Dataset entries Start Marker

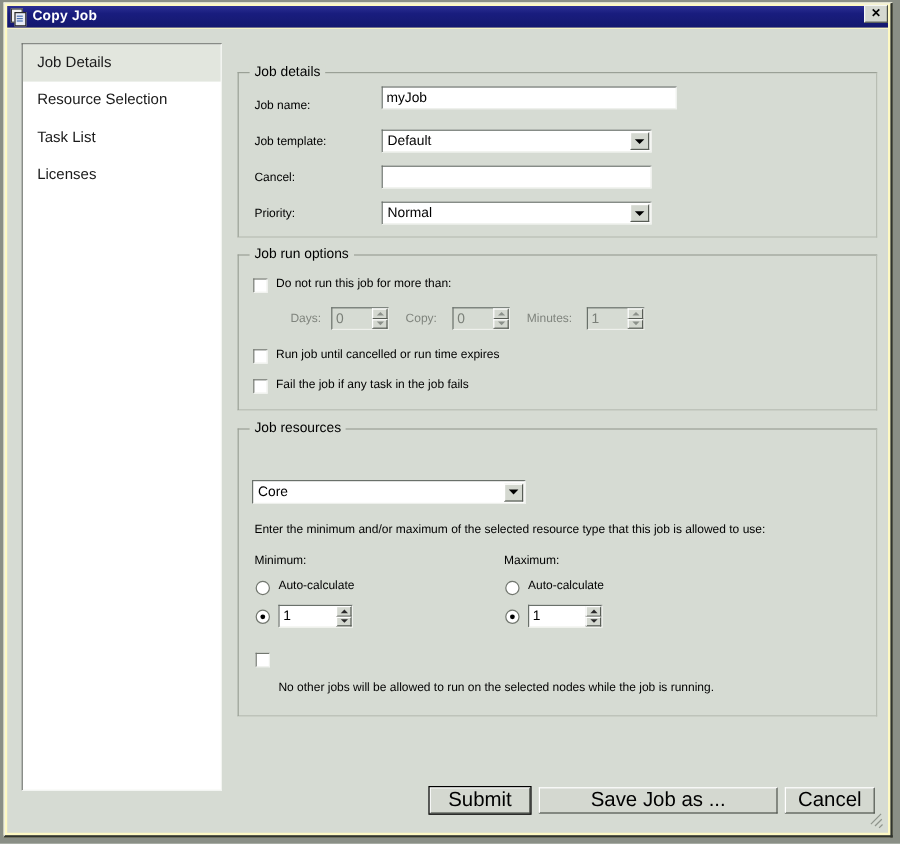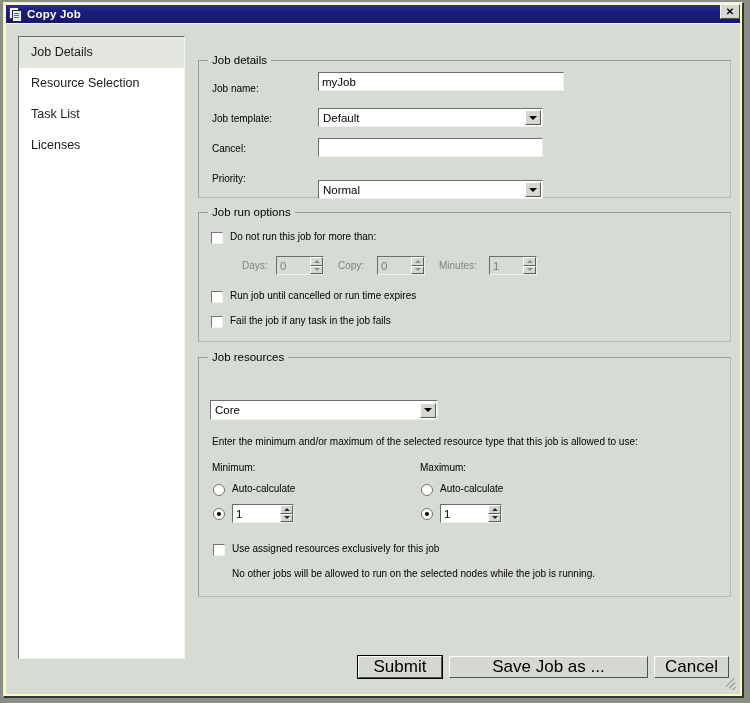--- a/index.html
+++ b/index.html
@@ -281,7 +281,7 @@
       <input class="tbox" style="left: 119px; top: 77px; width: 225px; height: 19px;" value="">
 
       <span class="lbl" style="left:13px;top:112px;">Priority:</span>
-      <div class="combo" style="left:119px;top:107px;width:225px;height:19px;margin-top:12px;">
+      <div class="combo" style="left:119px;top:107px;width:225px;height:19px;">
         <span class="val">Normal</span>
         <span class="arrow">
             <i class="tri-down"></i>

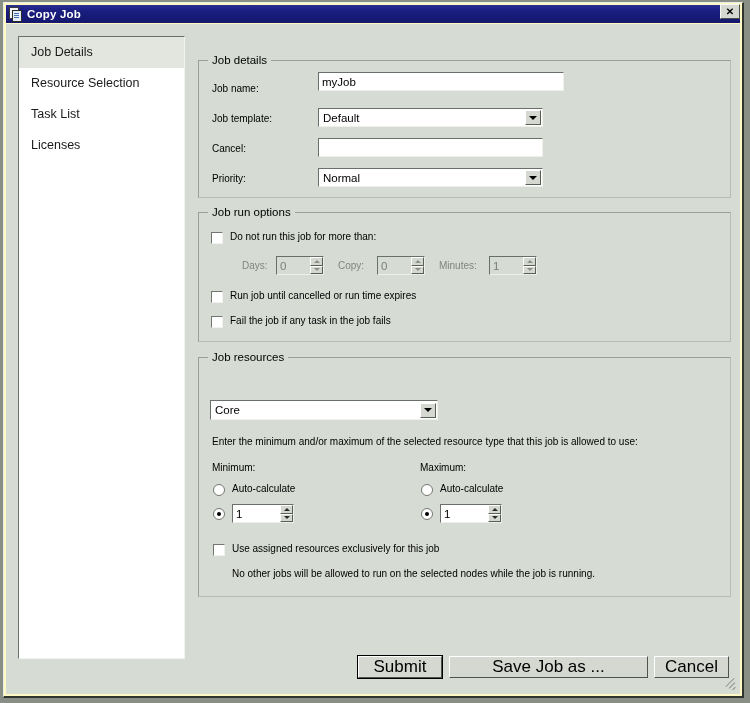--- a/index.html
+++ b/index.html
@@ -387,7 +387,6 @@
       </div>
 
       <span class="cb" style="left:14px;top:186px;"></span>
-      <span class="lbl" style="left:33px;top:185px;">Use assigned resources exclusively for this job</span>
       <span class="lbl" style="left:33px;top:210px;">No other jobs will be allowed to run on the selected nodes while the job is running.</span>
     </div>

Dataset entries End Marker

Considering each line of the records on its own, count those that contain "class" and give only that number.

*Result of the exercise*: 10